Proceedings of TDWG, 2009

Using Citizen Science to Process Digital Herbarium Labels

Michael Giddens

Abstract


At SilverBiology, we are developing a software engine entitled “SilverArchive” to process typed and handwritten label data from digitized herbarium labels on specimens. Large digitized specimens are provided by collections for processing. These images are loaded into a queue for parallel processing using a website called http://www.helpingscience.org (in closed beta-testing at the time of writing). Citizen scientists sign in to the website to provide three different tasks. The first role is to identify all the label and determination locations on a given specimen sheet, the second is to identify the Darwin Core (DwC) fields within each label, and the third is to type in the text values of each field image.

Once labels have been identified on a specimen sheet, using a mouse to outline the borders, a label image is created and sent to Evernote (http://www.evernote.com) for optical character recognition (OCR). They return the position of every word, all the permutations of each word, and if the label is handwritten or typed. We use this information for making educated guesses and to help in expediting the field tagging process. We try to focus more on human input for accuracy and only use the OCR information as a secondary source.

Each part of the specimen label itself, whether it is the scientific name, date, country, etc., is parsed into associated DwC fields. These tags are assigned by a human using a simple click and drag interface. Once this is completed for a label, each marked field is created into individual images so they can be processed in parallel.
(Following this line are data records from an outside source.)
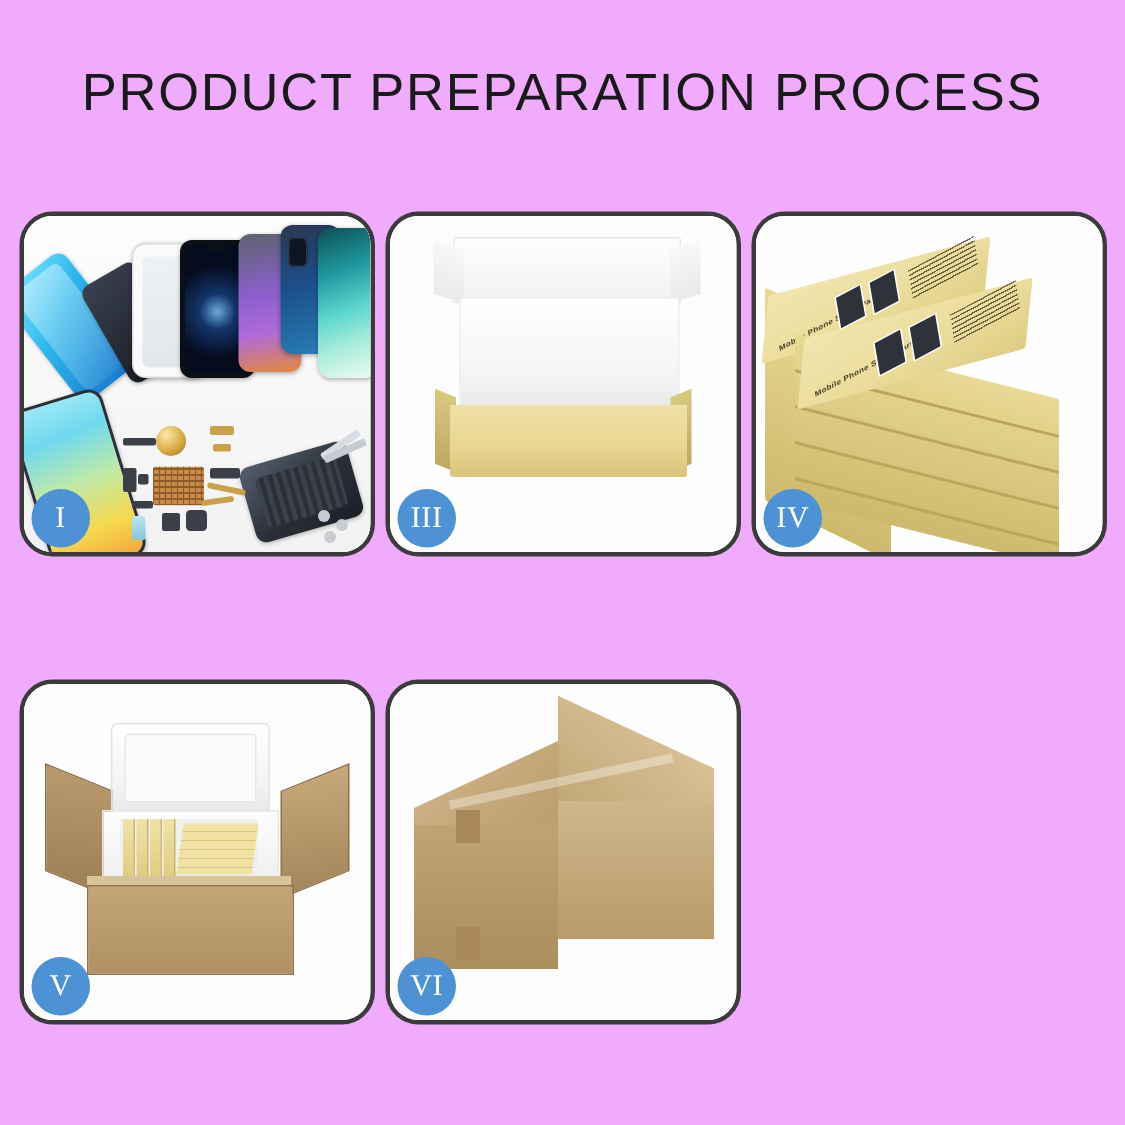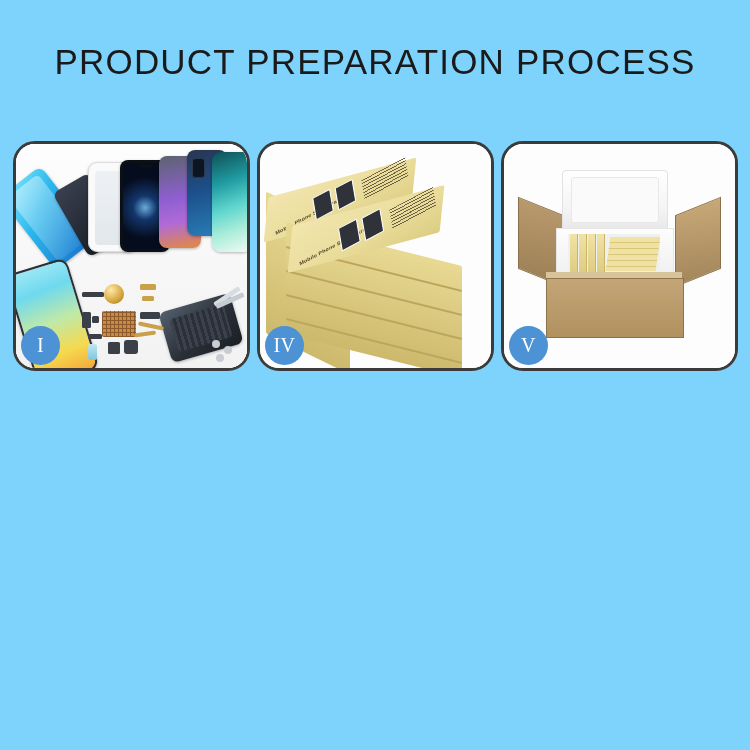--- a/index.html
+++ b/index.html
@@ -12,7 +12,7 @@
   #page {
     position: relative;
     width: 750px; height: 750px;
-    background: #7dd3fc;
+    background: #f0abfc;
   }
 
   

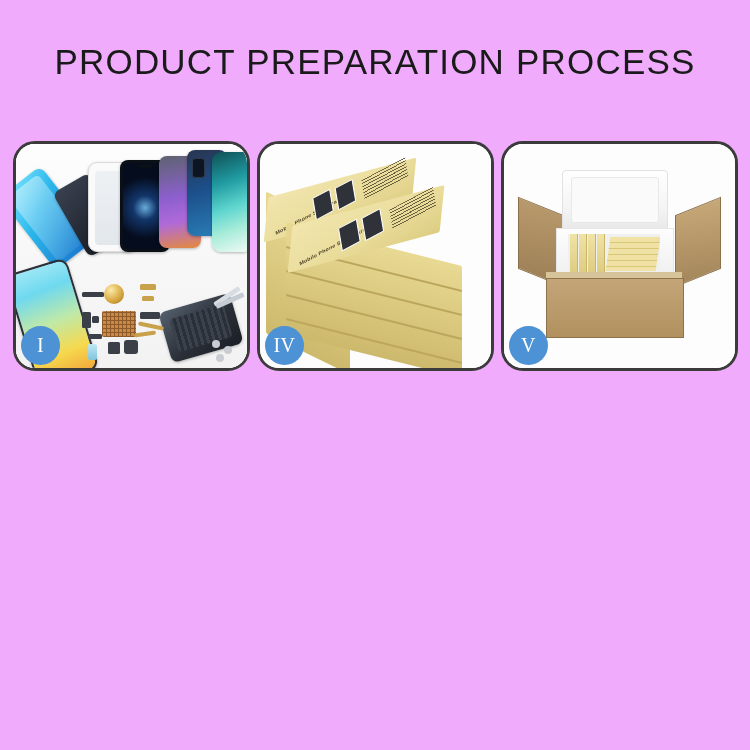--- a/index.html
+++ b/index.html
@@ -404,6 +404,19 @@
     </div>
 
 
+    <div class="panel">
+      <div class="photo">
+        <div class="b3-lidtop"></div>
+        <div class="b3-foam"></div>
+        <div class="b3-leftwall"></div>
+        <div class="b3-rightwall"></div>
+        <div class="b3-bubble">
+            <div class="bb"></div>
+          </div>
+        <div class="b3-front"></div>
+      </div>
+      <div class="badge">III</div>
+    </div>
 
     <div class="panel">
       <div class="photo">

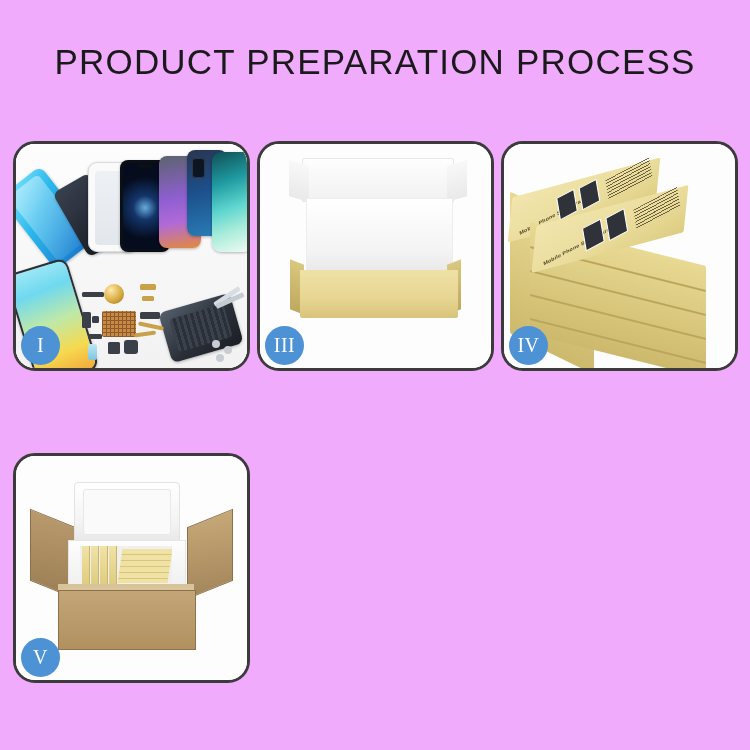--- a/index.html
+++ b/index.html
@@ -465,6 +465,18 @@
       <div class="badge">V</div>
     </div>
 
+    <div class="panel">
+      <div class="photo">
+        <div class="c6-topL"></div>
+        <div class="c6-topR"></div>
+        <div class="c6-seam"></div>
+        <div class="c6-frontL"></div>
+        <div class="c6-frontR"></div>
+        <div class="c6-tape" style="left:44px;top:84px;"></div>
+        <div class="c6-tape" style="left:44px;top:162px;"></div>
+      </div>
+      <div class="badge">VI</div>
+    </div>
 
   </div>
 </div>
Each tagged field will be examined by three or more distinct users or citizen scientists who all input what they think the field image says. Typing the words is the most time consuming so we are trying different game style interfaces to see which type of game gives us the best response. No user will see the same field image twice. Each field image is circulated until enough people type in the same value, which gives a measure of accuracy. When the predetermined level of accuracy has been reached, the value for the field is accepted. Once all the field values are verified for a given label a DarwinCore record is created.

All processed data runs through a series of taxonomic and geographic validations. Any issues are reported to the collection manager for review. All data will be available in a variety of formats including DwC.